Xbox One might not be the juggernaut gaming console that Microsoft hoped it would be. The Redmond, Wash.-based technology company's earnings report for the last fiscal year shows it spent $400 million more than it earned trying to get gamers interested in the Xbox One.
While Xbox console sales increased from 9.8 million units in 2013 to 11.7 million units in 2014, manufacturing and distributing costs went up to $2.1 billion while platform revenue only reached $1.7 billion. The news is coming hard on the heels of the earlier announcements that it would lay off 14 percent of its workforce—largely related to its Nokia acquisition—and shutter its Xbox TV studio.

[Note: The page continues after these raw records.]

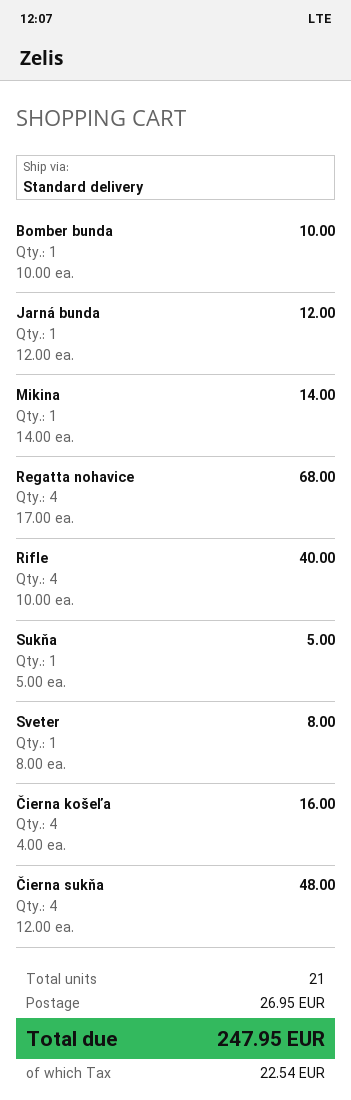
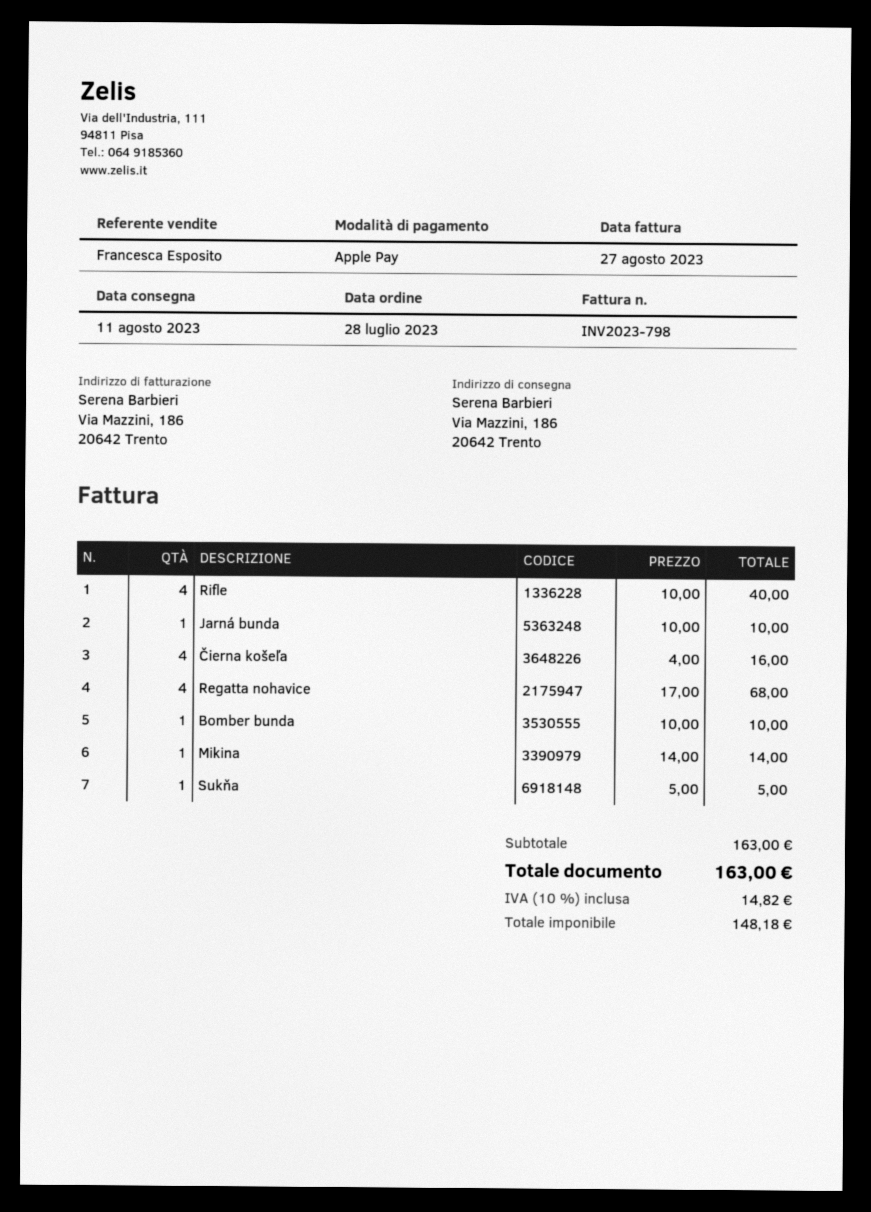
Jarná bunda: 1 x 12.00 = 12.00 -> 1 x 10.00 = 10.00
Sveter: 1 x 8.00 = 8.00 -> none
Čierna sukňa: 4 x 12.00 = 48.00 -> none
shipping: 26.95 -> none
tax: 22.54 -> 14.82
total: 247.95 -> 163.00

Today's headline suggests that Microsoft may have to throttle back its ambitions, at least when it comes to the gaming console. On Xbox One's website, the device is marketed as a way to use multiple Microsoft products and services simultaneously. "Talk with family and friends on Skype while watching TV," it suggests, or do a Bing search while playing a game.
But, in an interview with the Financial Post at the E3 consumer electronics show last month, Xbox strategy head Yusuf Mehdi acknowledged that a number of non-gaming features had to be removed from the XboxOne, such as app streaming and digital game purchasing, in response to user feedback. To win over gamers who only want to play games, Microsoft also removed its bundled motion capture device Kinect in May so it could lower the price of Xbox One to match market leader Sony PS4.
Despite losing nearly half a million dollars on the Xbox One since its launch last fall, Microsoft itself still has plenty of cash to spare. It still reported revenue of more than $23 billion last quarter.